# [EXERCISE]
When a line in the entries contains the word "draw", copy that line in full.

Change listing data
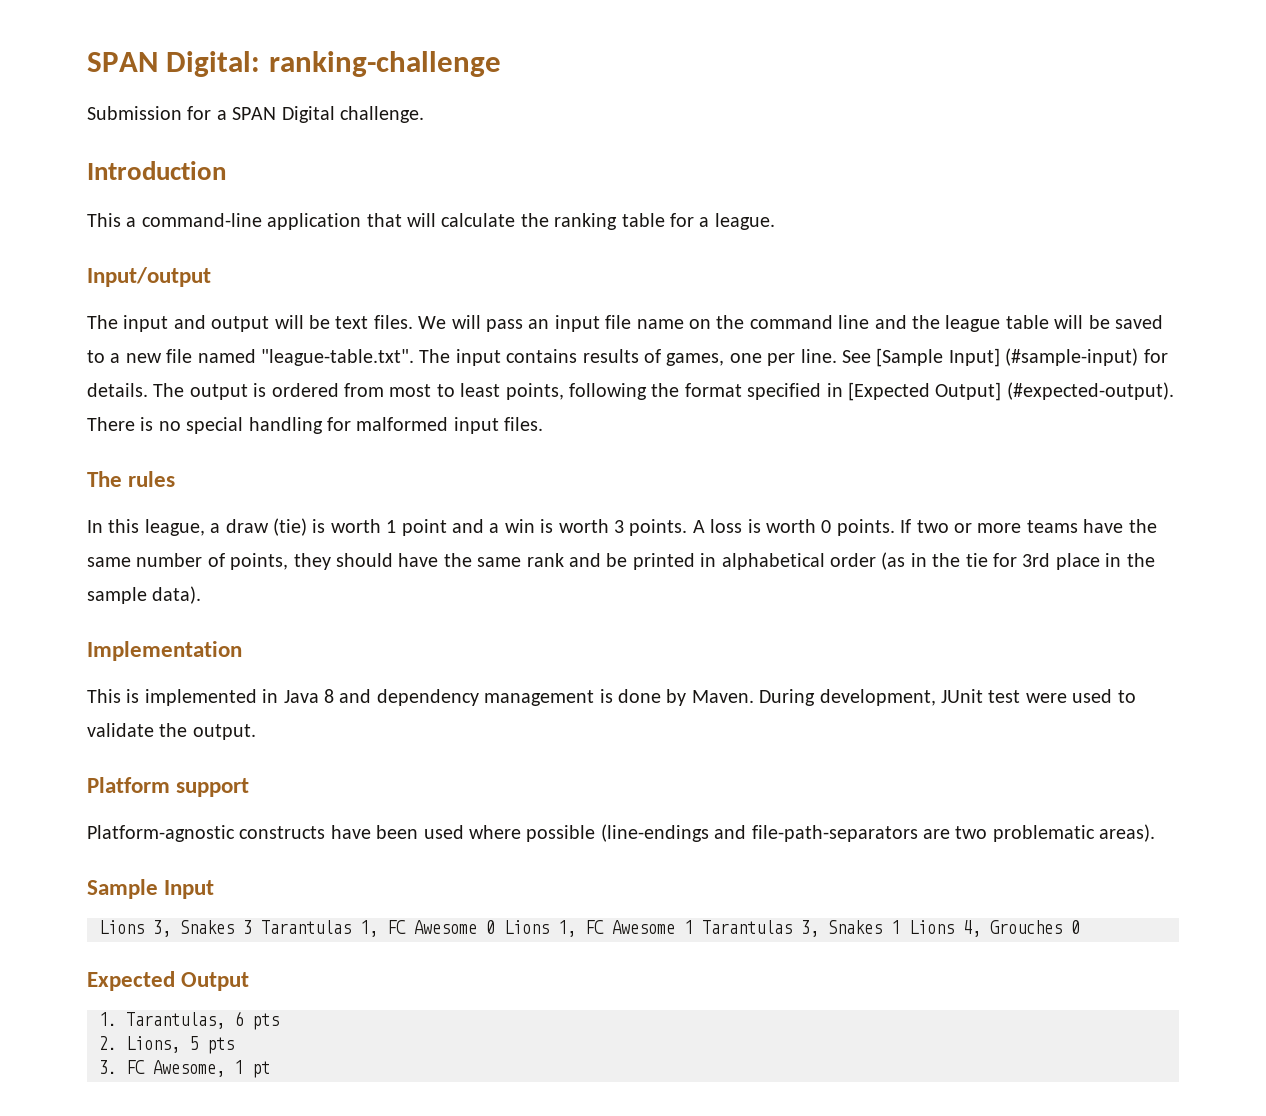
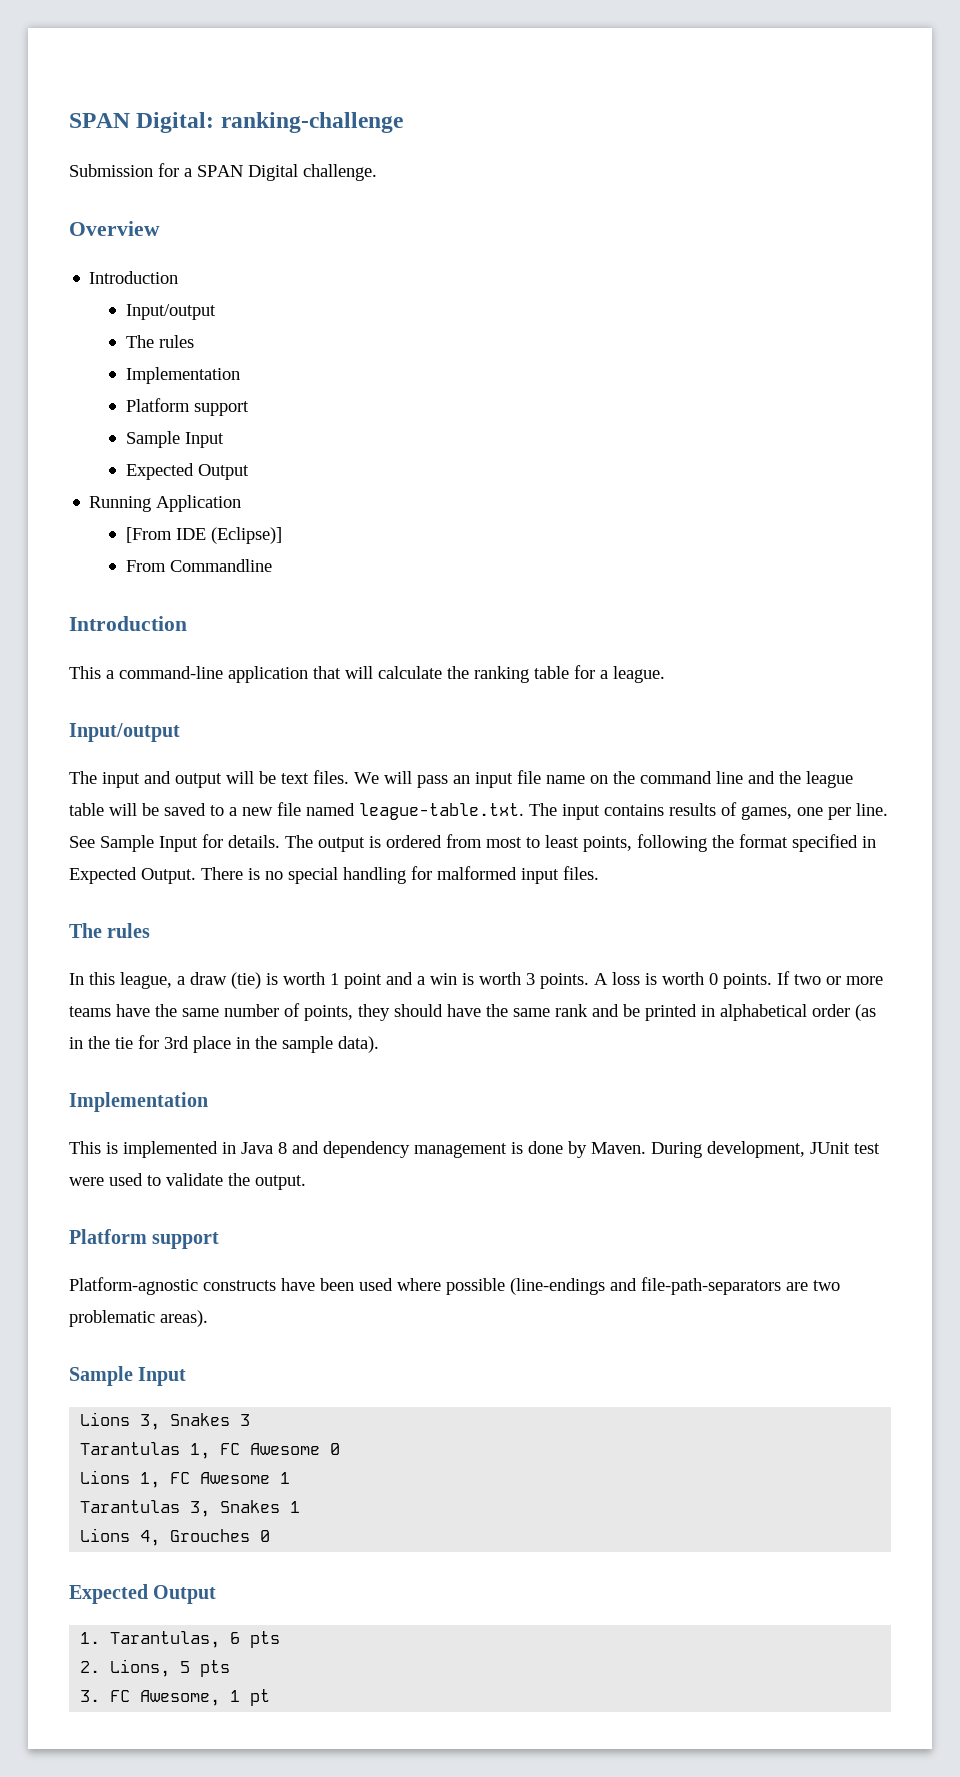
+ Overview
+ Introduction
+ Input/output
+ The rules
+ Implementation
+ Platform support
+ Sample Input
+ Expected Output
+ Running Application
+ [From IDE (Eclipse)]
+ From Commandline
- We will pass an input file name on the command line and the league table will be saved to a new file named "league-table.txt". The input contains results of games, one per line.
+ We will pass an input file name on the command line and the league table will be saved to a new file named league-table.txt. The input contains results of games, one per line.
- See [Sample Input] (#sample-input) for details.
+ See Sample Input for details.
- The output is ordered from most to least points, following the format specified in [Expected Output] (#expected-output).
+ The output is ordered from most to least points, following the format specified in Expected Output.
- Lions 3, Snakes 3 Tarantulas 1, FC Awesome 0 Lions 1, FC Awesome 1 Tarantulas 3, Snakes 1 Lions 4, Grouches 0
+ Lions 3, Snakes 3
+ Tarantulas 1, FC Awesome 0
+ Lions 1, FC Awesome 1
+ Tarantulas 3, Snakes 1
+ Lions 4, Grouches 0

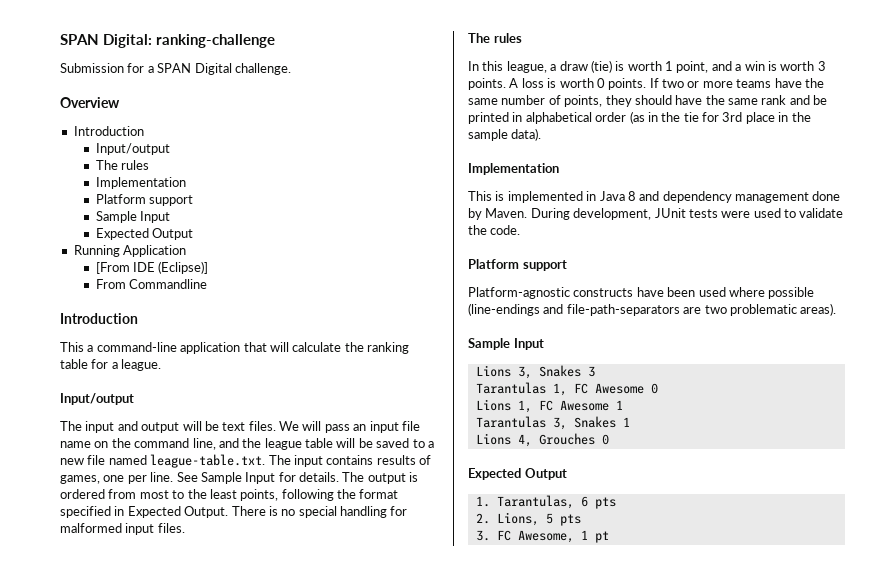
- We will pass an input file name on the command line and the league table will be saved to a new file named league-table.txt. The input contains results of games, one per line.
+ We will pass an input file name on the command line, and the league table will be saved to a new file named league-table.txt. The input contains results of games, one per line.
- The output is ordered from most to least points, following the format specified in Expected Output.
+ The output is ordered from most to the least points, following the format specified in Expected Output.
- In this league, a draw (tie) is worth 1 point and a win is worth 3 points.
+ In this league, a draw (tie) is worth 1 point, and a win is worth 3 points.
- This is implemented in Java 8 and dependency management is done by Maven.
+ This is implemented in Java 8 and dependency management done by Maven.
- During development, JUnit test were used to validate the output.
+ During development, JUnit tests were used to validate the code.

# [RESULT OF THIS TASK]
- In this league, a draw (tie) is worth 1 point and a win is worth 3 points.
+ In this league, a draw (tie) is worth 1 point, and a win is worth 3 points.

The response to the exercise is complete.